Interpretive Summary: In modern breeding programs, germplasm is frequently required to be genotyped with a large number of molecular markers in order to track or identify genomic regions associated with traits of interest. Although sequencing approaches are cheaper than ever before, it is still costly for large scale studies. Genotype imputation is a method to infer breeding line marker genotypes using markers in a reference population, but knowledge of the best package and their imputation accuracy for self-pollinated crops like soybean is lacking. ARS-USDA scientists and collaborators in the universities compared imputation performance of three commonly-used imputation software packages in soybean populations. They demonstrated that the software could be used to estimate marker locations in soybean and that imputed dataset could significantly reduce the interval of genomic regions controlling seed quality traits, thus improving the efficiency of candidate gene identification. This is the first study to identify the best software and optimize parameters for imputation in soybean. The information will help breeders and geneticists to improve genotyping imputation accuracy not only in soybean but other self-pollinated crops. Results obtained will facilitate fine-mapping genes controlling different traits and downstream applications in soybean.

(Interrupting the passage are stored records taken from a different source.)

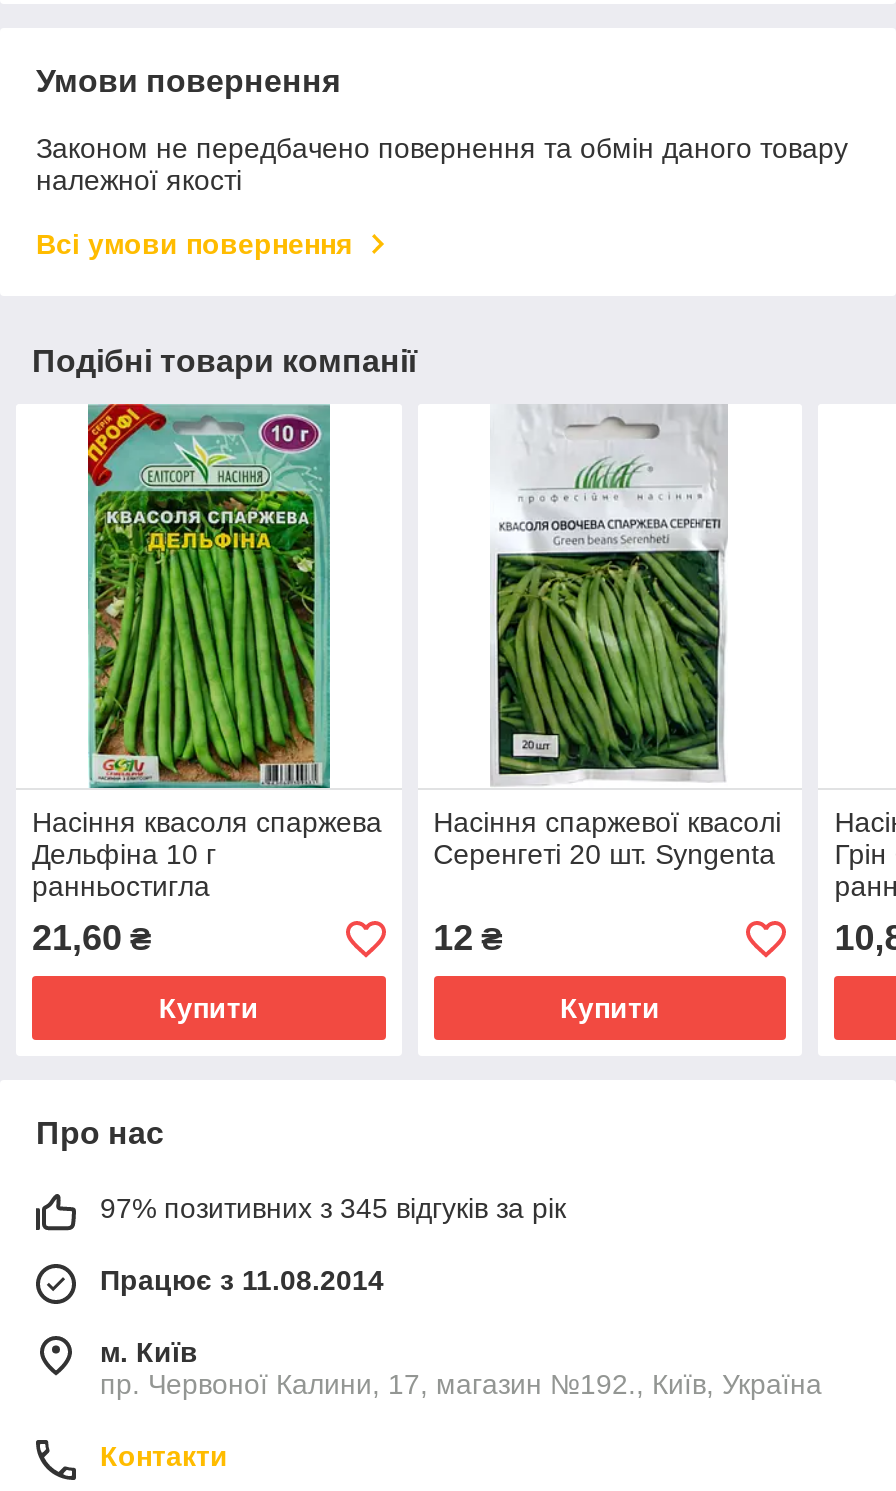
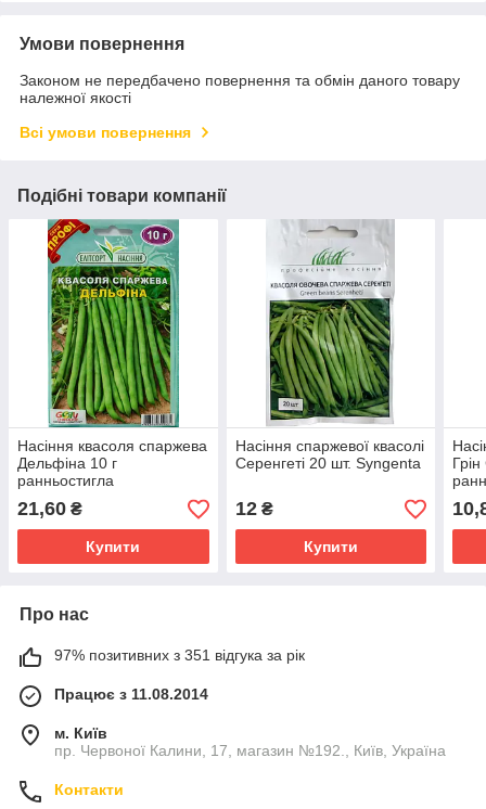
[100,1193,566,1225] 97% позитивних з 345 відгуків за рік -> [54,647,305,664] 97% позитивних з 351 відгука за рік

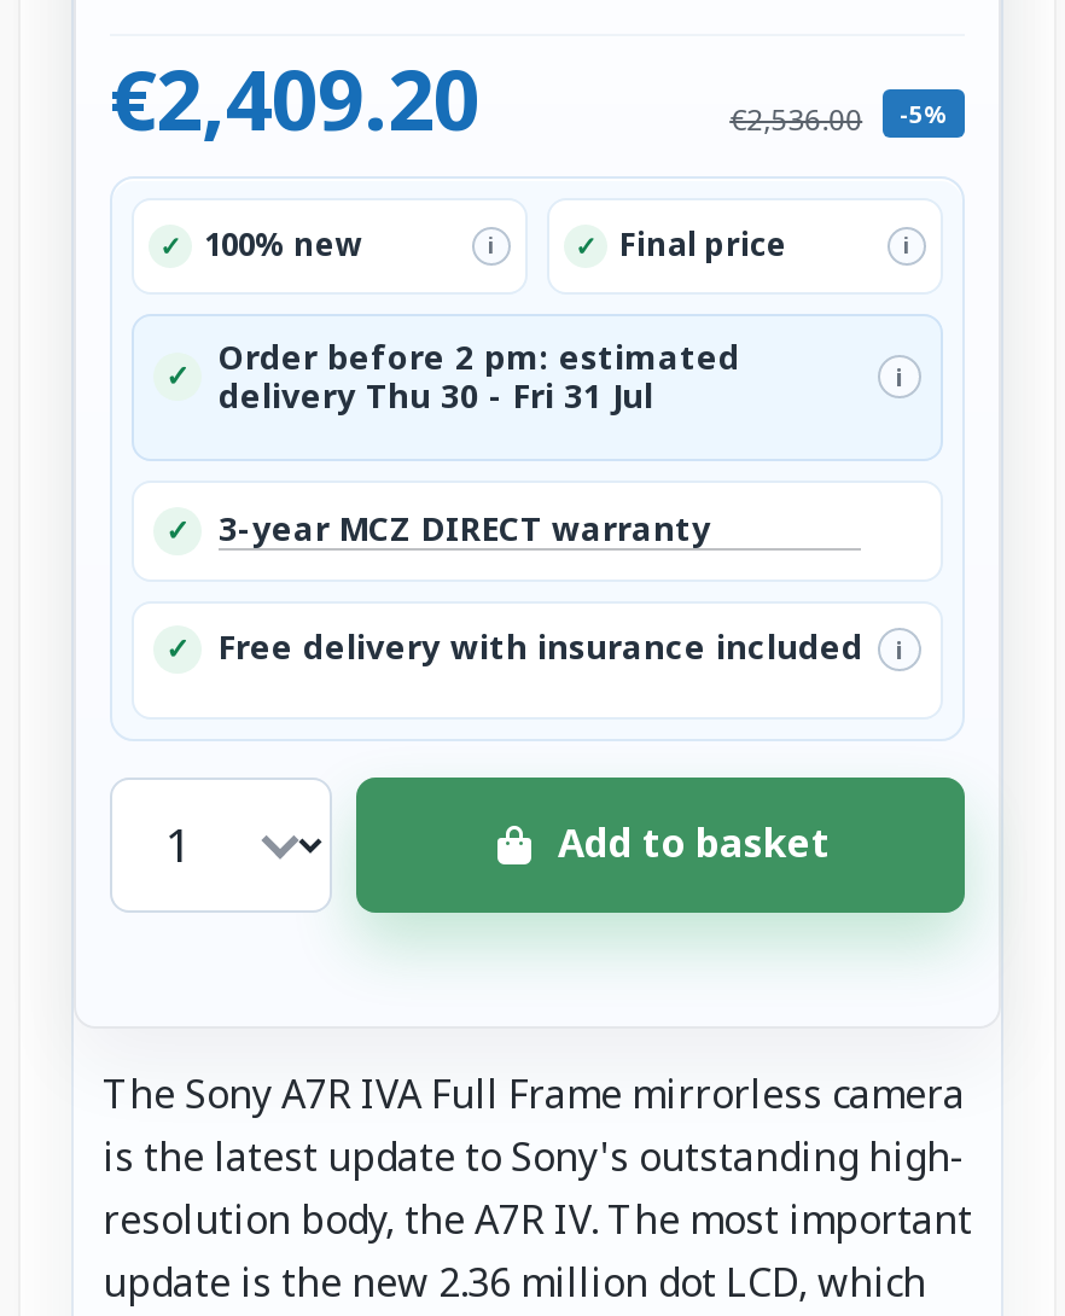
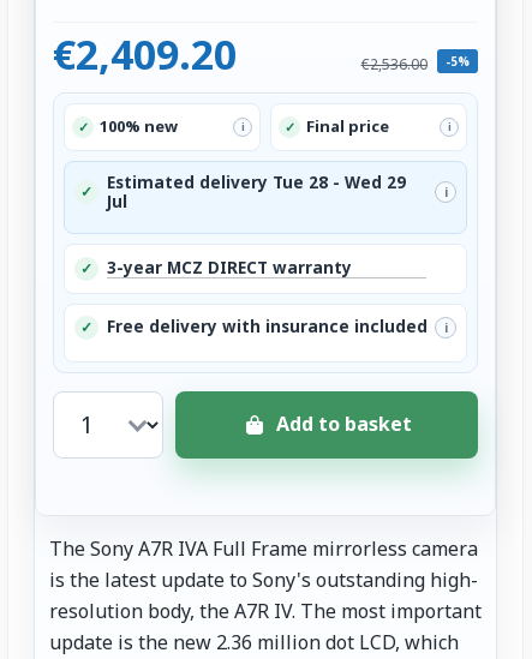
[219,335,740,417] Order before 2 pm: estimated | delivery Thu 30 - Fri 31 Jul -> [107,171,406,212] Estimated delivery Tue 28 - Wed 29 | Jul

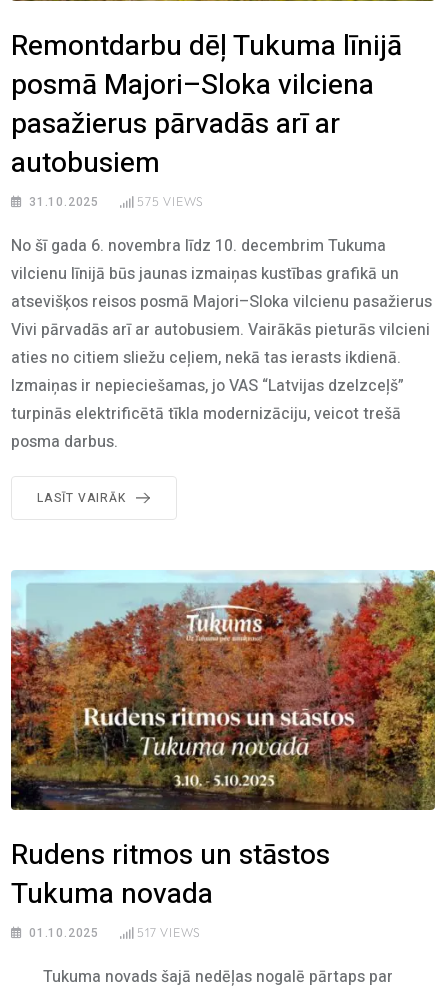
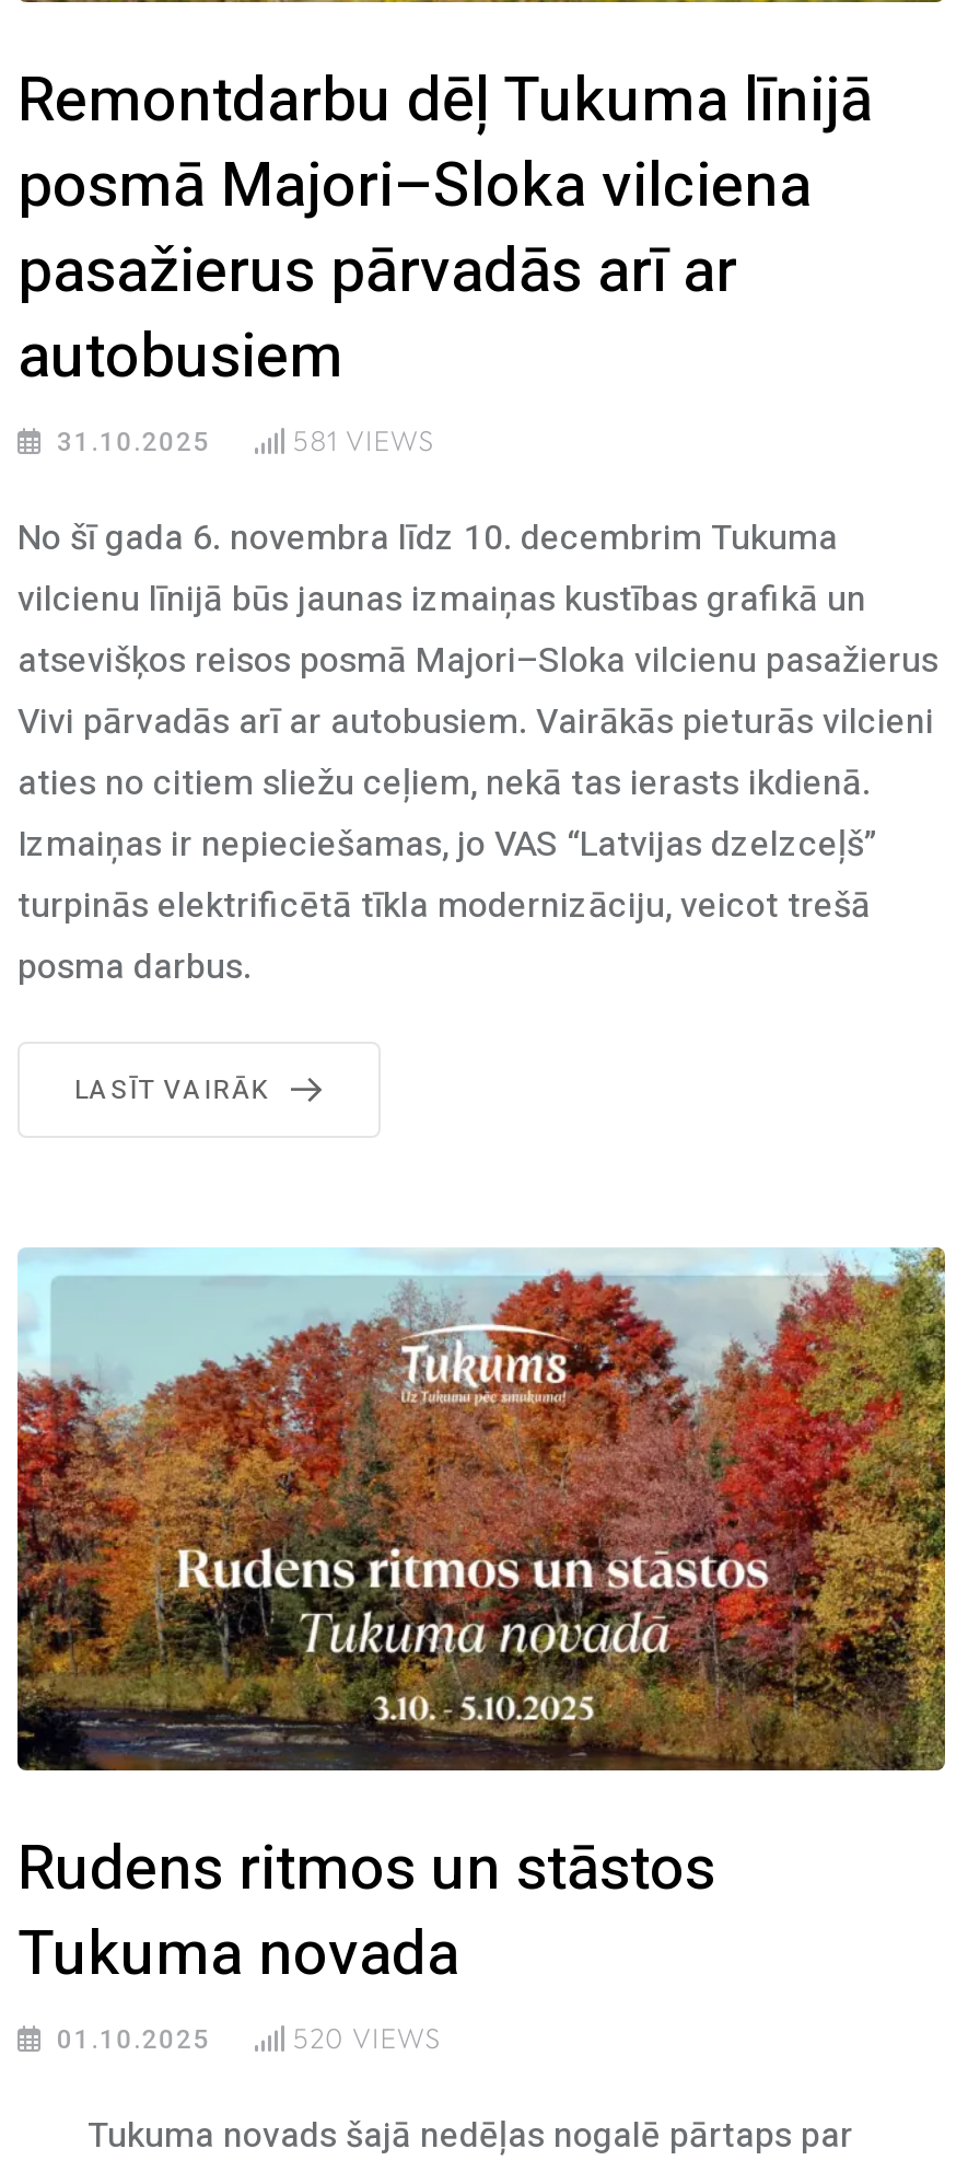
[137,194,204,209] 575 VIEWS -> [293,425,436,458] 581 VIEWS
[137,925,201,940] 517 VIEWS -> [293,2023,442,2056] 520 VIEWS

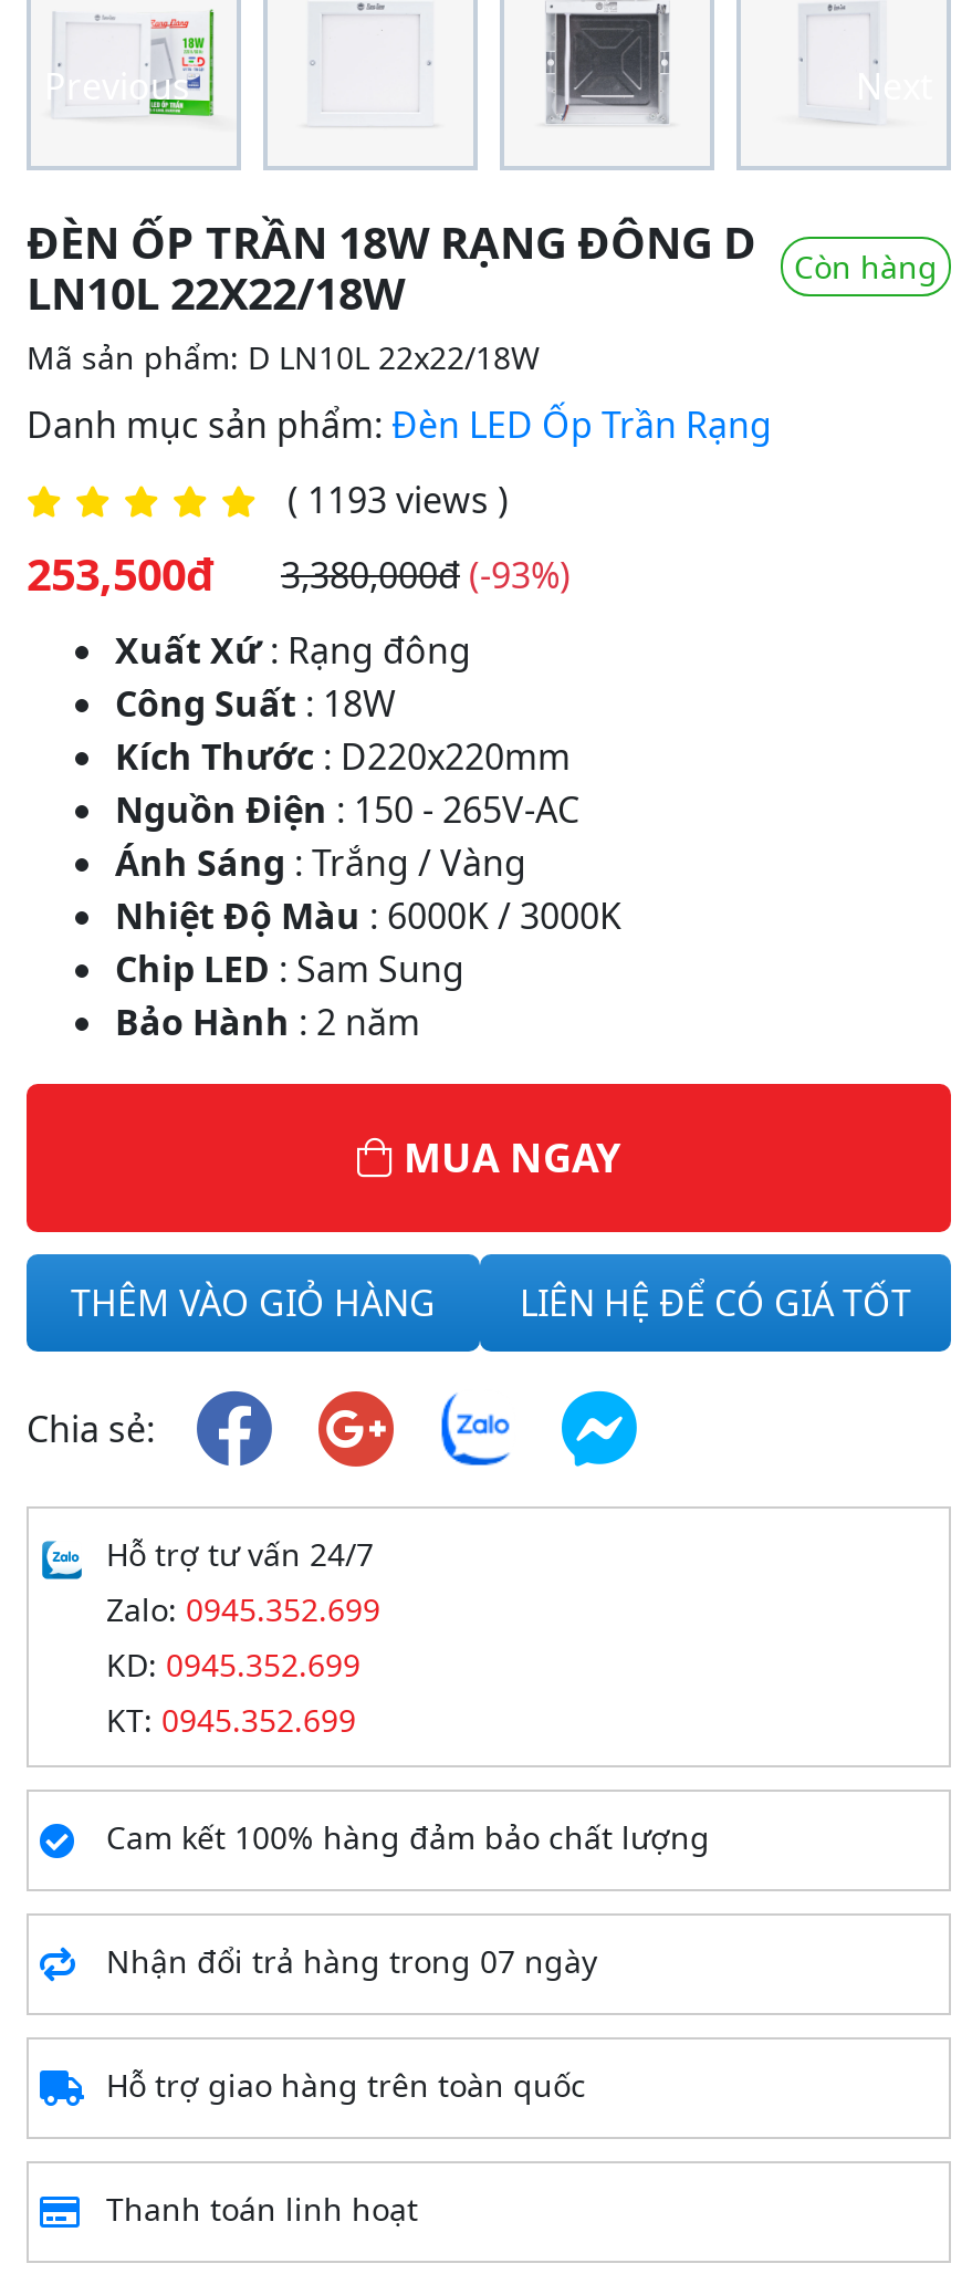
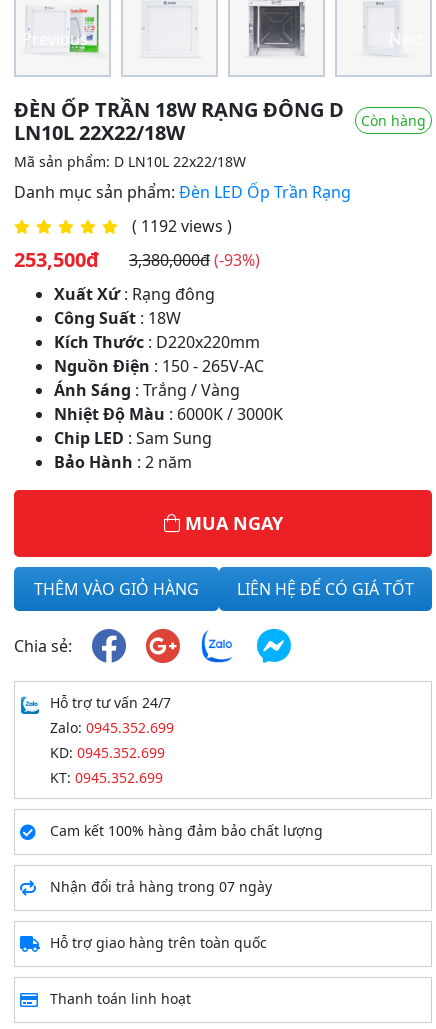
[279,474,509,523] ( 1193 views ) -> [128,214,232,236] ( 1192 views )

Technical Abstract: Genotype imputation is a strategy to increase marker density of existing datasets without additional genotyping. We compared imputation performance of software BEAGLE5.0, IMPUTE5 and AlphaPlantImpute and tested software parameters that may help to improve imputation accuracy in soybean populations. Several factors including marker density of individual lines, extent of linkage disequilibrium (LD), minor allele frequency (MAF) and genetic map distance vs. physical distance were examined for their effects on imputation accuracy in soybean across different software. Our results showed that AlphaPlantImpute had a higher imputation accuracy than BEAGLE5.0 or IMPUTE5 in each soybean family, especially if the study progeny were genotyped with an extremely low number of markers. The results also showed that LD extent, MAF and reference panel size were positively correlated with imputation accuracy, a minimum number of 50 markers per chromosome and MAF of SNPs greater than 0.2 in soybean line are required to avoid a significant loss of imputation accuracy. Using the software, we imputed 5176 soybean recombinant inbred line genotypes in the soybean nested mapping population with the genotypes of the 40 parents which were sequenced and beadchip assayed with high-density markers. The dataset containing 423,419SNP markers for 5176 RILs and 40 parents was deposited at the Soybase for public access. The imputed NAM dataset was further examined for the improvement of mapping quantitative trait loci (QTL) controlling soybean seed protein content in linkage mapping analysis. Most of the QTL identified were at identical or at similar position based on initial and imputed datasets, however, QTL interval was greatly narrowed. The resulting high-quality genotypic dataset of soybean NAM population will facilitate QTL mapping of soybean traits and downstream applications. The information will also help to improve genotyping imputation accuracy in soybean populations.